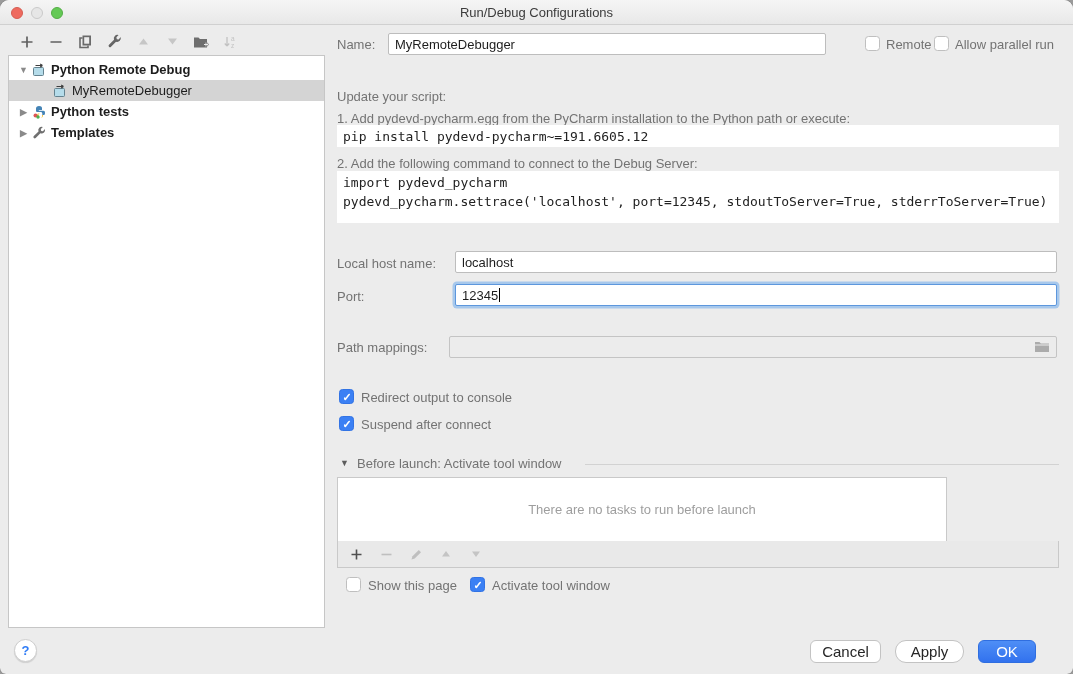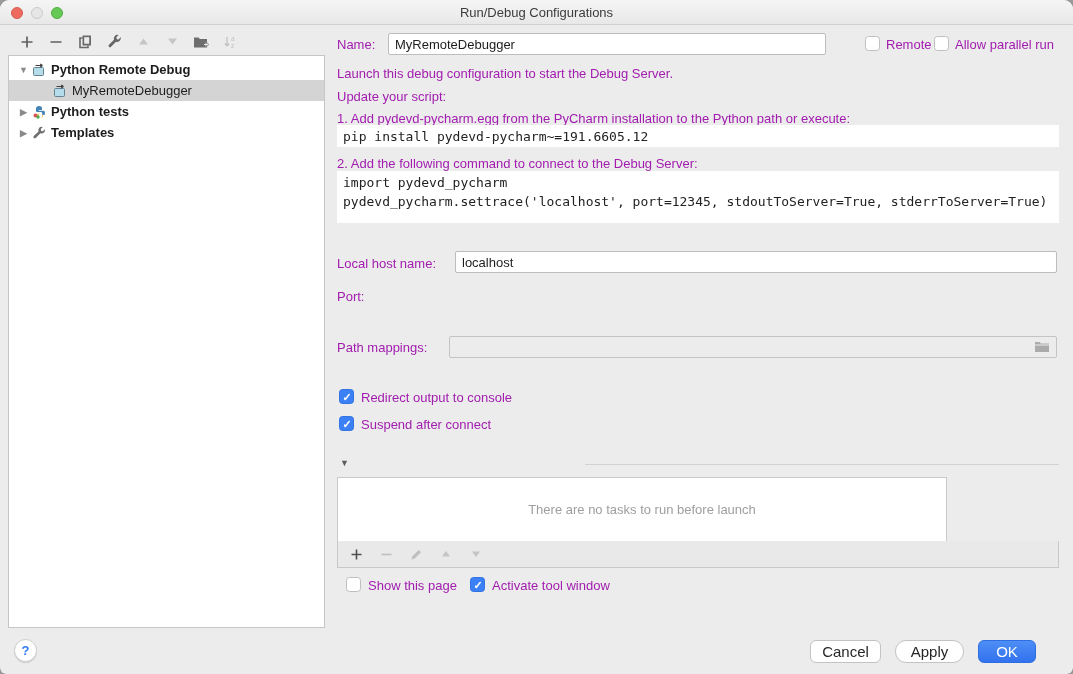--- a/index.html
+++ b/index.html
@@ -31,21 +31,21 @@
     position:absolute; top:55px; left:8px; width:317px; height:573px;
     background:#ffffff; border:1px solid #c6c6c6; padding-top:3px;
   }
   .tree-row { height:21px; display:flex; align-items:center; font-size:13px; color:#1d1d1d; }
   .tree-row .arrow { width:13px; text-align:center; font-size:9px; color:#8a8a8a; margin-left:8px; }
   .tree-row .ticon { width:15px; height:15px; margin:0 4px 0 2px; display:flex; align-items:center; }
   .tree-row.bold  { font-weight:bold; }
   .tree-row.selected { background:#d4d4d4; }
   .tree-row.indent .arrow { margin-left:29px; }
   
-  .lbl { position:absolute; font-size:13px; color:#a21caf; }
+  .lbl { position:absolute; font-size:13px; color:#737373; }
   .tfield {
     position:absolute; height:22px; background:#fff; border:1px solid #bdbdbd;
     border-radius:2px; font-size:13px; color:#1d1d1d; padding:0 6px;
     font-family:"Liberation Sans", sans-serif; outline:none;
   }
   .tfield.focused { border:1px solid #5d97dd; box-shadow:0 0 0 2.5px #a7c8ec; }
   .tfield.disabled { background:#ececec; border:1px solid #c4c4c4; }
   .codeblock {
     position:absolute; left:337px; width:722px; background:#ffffff;
     font-family:"DejaVu Sans Mono", monospace; font-size:13px; color:#222;
@@ -191,48 +191,52 @@
     </div>
   </div>
 
   <span class="lbl" style="left:337px; top:37px;">Name:</span>
   <input class="tfield" style="left: 388px; top: 33px; width: 438px;" value="MyRemoteDebugger">
   <span class="cb" style="left:865px; top:36px;"></span>
   <span class="lbl" style="left:886px; top:37px;">Remote</span>
   <span class="cb" style="left:934px; top:36px;"></span>
   <span class="lbl" style="left:955px; top:37px;">Allow parallel run</span>
 
-  <span class="lbl" style="left:337px; top:66px;">Launch this debug configuration to start the Debug Server.</span>
   <span class="lbl" style="left:337px; top:89px;">Update your script:</span>
   <span class="lbl" style="left:337px; top:111px;">1. Add pydevd-pycharm.egg from the PyCharm installation to the Python path or execute:</span>
   <div class="codeblock" style="top:125px; height:22px;">pip install pydevd-pycharm~=191.6605.12</div>
   <span class="lbl" style="left:337px; top:156px;">2. Add the following command to connect to the Debug Server:</span>
   <div class="codeblock" style="top:171px; height:52px;"><span>import pydevd_pycharm</span>
 <span>pydevd_pycharm.settrace('localhost', port=12345, stdoutToServer=True, stderrToServer=True)</span></div>
 
   <span class="lbl" style="left:337px; top:256px;">Local host name:</span>
   <input class="tfield" style="left: 455px; top: 251px; width: 602px;" value="localhost">
   <span class="lbl" style="left:337px; top:289px;">Port:</span>
+  <div class="tfield focused" style="left:455px; top:284px; width:602px; display:flex; align-items:center;">
+    <span>12345</span>
+      <span class="caret"></span>
+  </div>
 
   <span class="lbl" style="left:337px; top:340px;">Path mappings:</span>
   <div class="tfield disabled" style="left:449px; top:336px; width:608px;">
     <span style="position:absolute; right:6px; top:3px;">
       <svg width="16" height="13">
           <path d="M1 2h4.5l1.3 1.6H15V12H1z" fill="#ababab"></path>
           <path d="M1 5h14" stroke="#ececec" stroke-width="1"></path>
         </svg>
       </span>
   </div>
 
   <span class="cb checked" style="left:339px; top:389px;"></span>
   <span class="lbl" style="left:361px; top:390px;">Redirect output to console</span>
   <span class="cb checked" style="left:339px; top:416px;"></span>
   <span class="lbl" style="left:361px; top:417px;">Suspend after connect</span>
 
   <span style="position:absolute; left:340px; top:458px; font-size:9px; color:#5c5c5c;">▼</span>
+  <span class="lbl" style="left:357px; top:456px;">Before launch: Activate tool window</span>
   <div class="sep-line" style="left:585px; top:464px; width:474px;"></div>
 
   <div id="task-box">
     <span>There are no tasks to run before launch</span>
   </div>
   <div id="task-toolbar">
     <span class="tbtn">
       <svg width="13" height="13">
           <path d="M6.5 1.5v10M1.5 6.5h10" stroke="#4f4f4f" stroke-width="1.6"></path>
         </svg>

The problem: Retype exactly the lines of the data above that fall between the line with "position:absolute; top:55px; left:8px;" and the line with "height:21px; display:flex; align-items:center;", inclusive, and add nothing.

The answer:
     position:absolute; top:55px; left:8px; width:317px; height:573px;
     background:#ffffff; border:1px solid #c6c6c6; padding-top:3px;
   }
   .tree-row { height:21px; display:flex; align-items:center; font-size:13px; color:#1d1d1d; }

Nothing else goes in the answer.